But that is only part of the field of statistics, sometimes called descriptive statistics. Statistics are used to illustrate extensive data as well as to summarize large quantities of information with a few simple measures, such as average and variance.

Data is collected for many purposes. Often the data consists of random samples from a larger (real or hypothetical) population, and this is used to form generalized statements for the entire population, taking into account random variations in the sample values.

Analytical statistics is based on probability models and principles derived from probability theory. Assume that you manage a company and want to find out if it would be more beneficial to invest in extensive advertising or to reduce costs. You want to investigate the revenue based on a chosen strategy. You also want to know the months with the lowest and highest revenues, and you are interested in the correlation between costs and sales.

Here’s another example that almost everyone has come across at some point: How high is the probability of winning the lottery and retiring to the Caribbean?

All of these questions are statistical questions, and Excel can help you find the answers.

Overview

For better understanding, this book divides the statistical functions into six areas. The areas and their corresponding functions are introduced in the following sections.

The Path to a Happy Medium

Excel provides several functions for calculating different mean values. Mean values provide a quick review of the available data and are a first step in the analysis. These values help you find the middle value in a list of values.

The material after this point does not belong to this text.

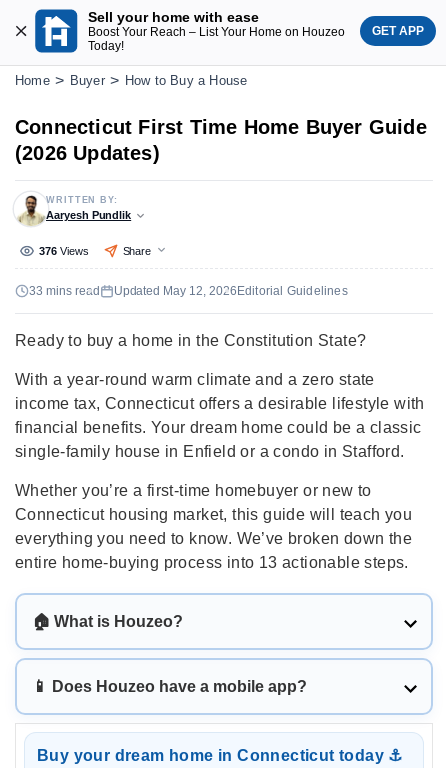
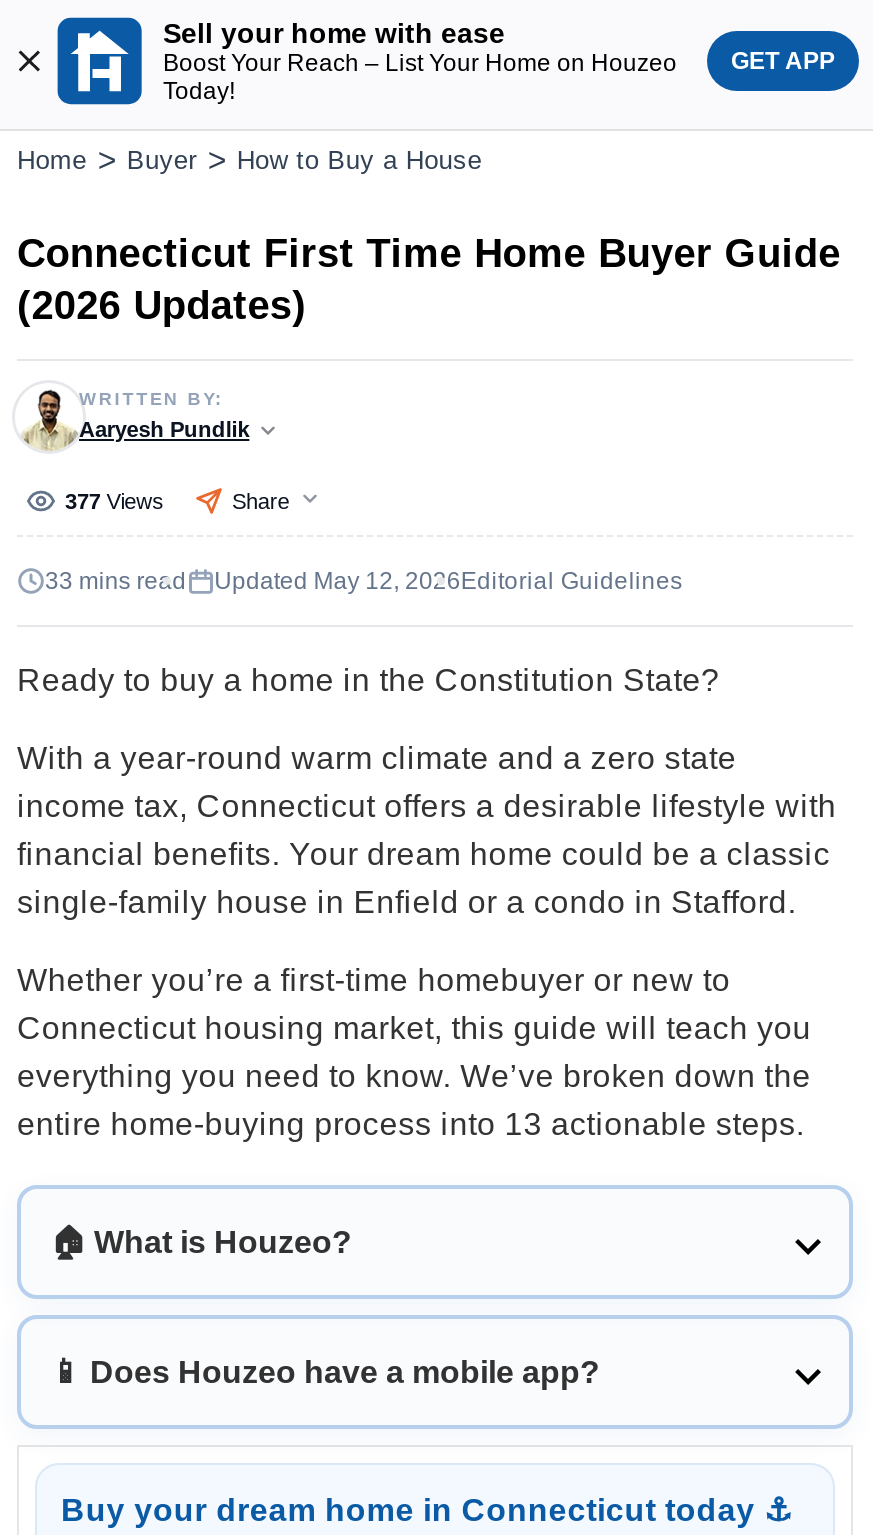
- 376 Views
+ 377 Views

The mean average or arithmetic mean is one of the most common measures of comparison. Because of its simple calculation and its popularity, the mean average appeals even to nonstatisticians. There are, however, several other average measures that can be utilized, as shown in Table 2-3.

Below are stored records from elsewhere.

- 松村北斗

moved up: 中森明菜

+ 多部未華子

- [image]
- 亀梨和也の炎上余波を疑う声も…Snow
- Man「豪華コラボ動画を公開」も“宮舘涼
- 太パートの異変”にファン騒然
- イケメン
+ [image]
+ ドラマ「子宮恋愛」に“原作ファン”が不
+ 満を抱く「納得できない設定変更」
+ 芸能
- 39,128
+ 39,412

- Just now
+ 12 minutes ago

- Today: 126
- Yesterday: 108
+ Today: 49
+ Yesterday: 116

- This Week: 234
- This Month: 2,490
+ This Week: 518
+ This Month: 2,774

Table 2-3. Functions of the Mean Value Type

AVERAGE()

HARMEAN()

PERCENTRANK.EXC()

AVERAGEA()

MEDIAN()

PERCENTRANK.INC()

AVERAGEIF()

MODE.MULT()

QUARTILE.EXC()

AVERAGEIFS()

MODE.SNGL()

QUARTILE.INC()

GEOMEAN()

PERCENTILE.EXC()

 

TRIMMEAN()

PERCENTILE.INC()

 

Correlation and Regression

Correlation allows you to consider the relationship between two variables. For example, a manufacturing company may want to evaluate whether further quality tests are justified. Or a company may look at the relationship between sales and advertising. Several correlation and regression measures and tests are available in Excel (see Table 2-4).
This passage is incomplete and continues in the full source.